Twenty- four individuals with MS from East Boston and Winthrop participated in Dolan’s study but since the completion of her research 10 more people with MS from East Boston that were not part of the original study have come forward, bringing the number of known cases in the area to 34.

“Given the minimum number of 34 people having MS from the areas of East Boston/Winthrop, an unequal burden of disease is in question,” she said. “Environment statistically appears to play at least a 70 percent role in the risk of development of the condition.”

“We are talking about my neighbor, my classmate, people in very close proximity to each other.

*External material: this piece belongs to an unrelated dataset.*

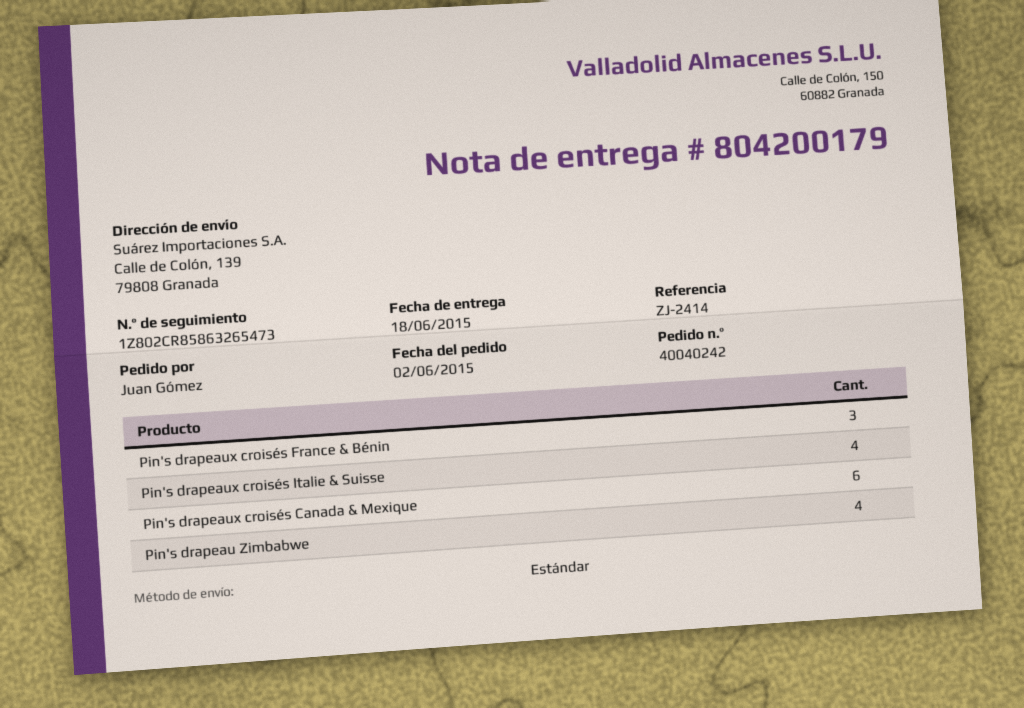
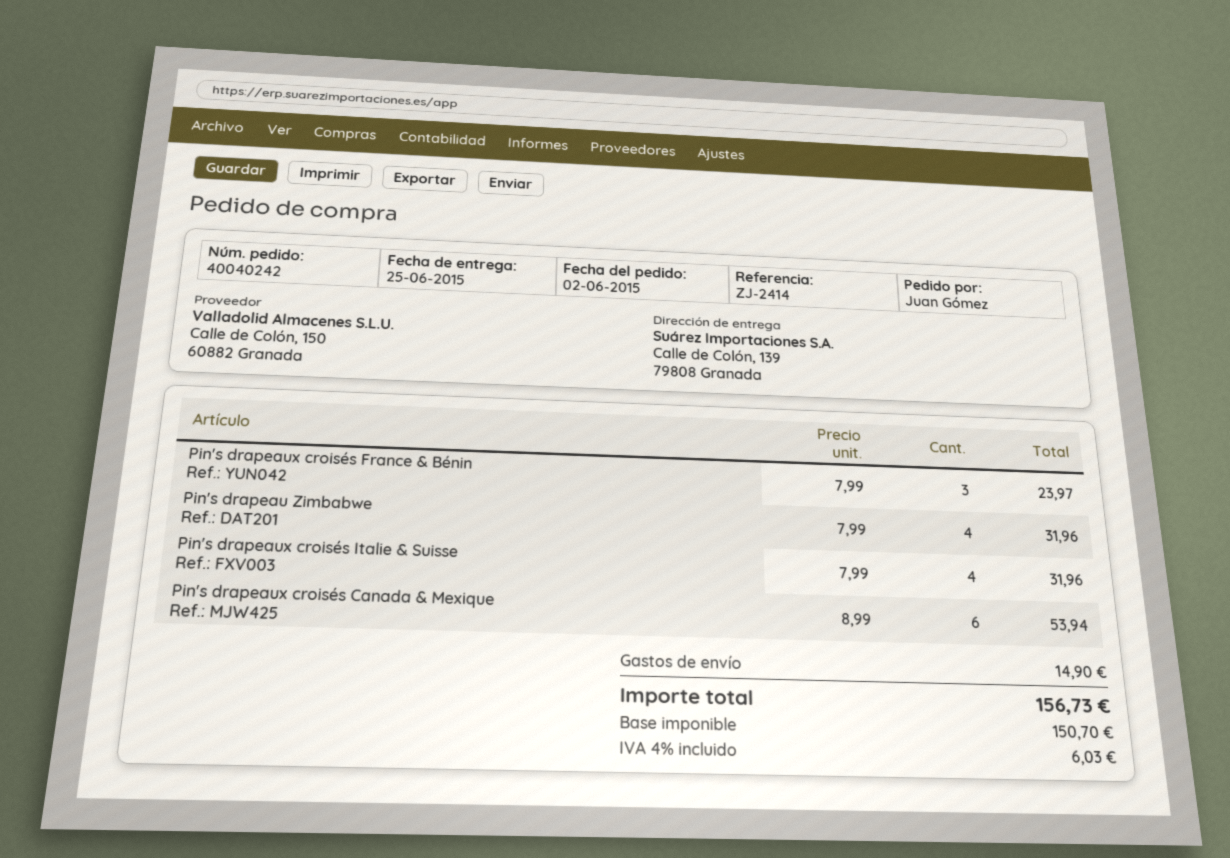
delivery date: 2015-06-18 -> 2015-06-25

For a small community to be sharing a disease that doesn’t make the Nation Institute of Health’s (NIH) top category of illnesses is odd. If you look at the aerial view, you will see how much is consumed by the airport and how the cases of MS surround the airport.”

According to Dolan the affects of an airport are felt seven miles in radius and the closer proximity means the greatest impact, but where the impact truly ends is uncertain.

“Bottom line is that we live in a very industrial world and receive an onslaught of foreign materials each and every day,” she said. “In my reading on the history of East Boston and Logan Airport it became apparent that Massport has been given leniency for decades regarding East Boston and its residents.”

As Massport goes forward with it’s plans to once again expand Logan with centerfield taxiway, Dolan is saddened by the affects it may pose.

“The airport took away the beauty of East Boston,” she said. “What I see now is that no one understood, or had the capacity to understand, that not only would their rights to enjoy living be taken away in walks or picnics or swimming or ball games or whatever, but in addition their rights to a healthy, carefree life would be as well.”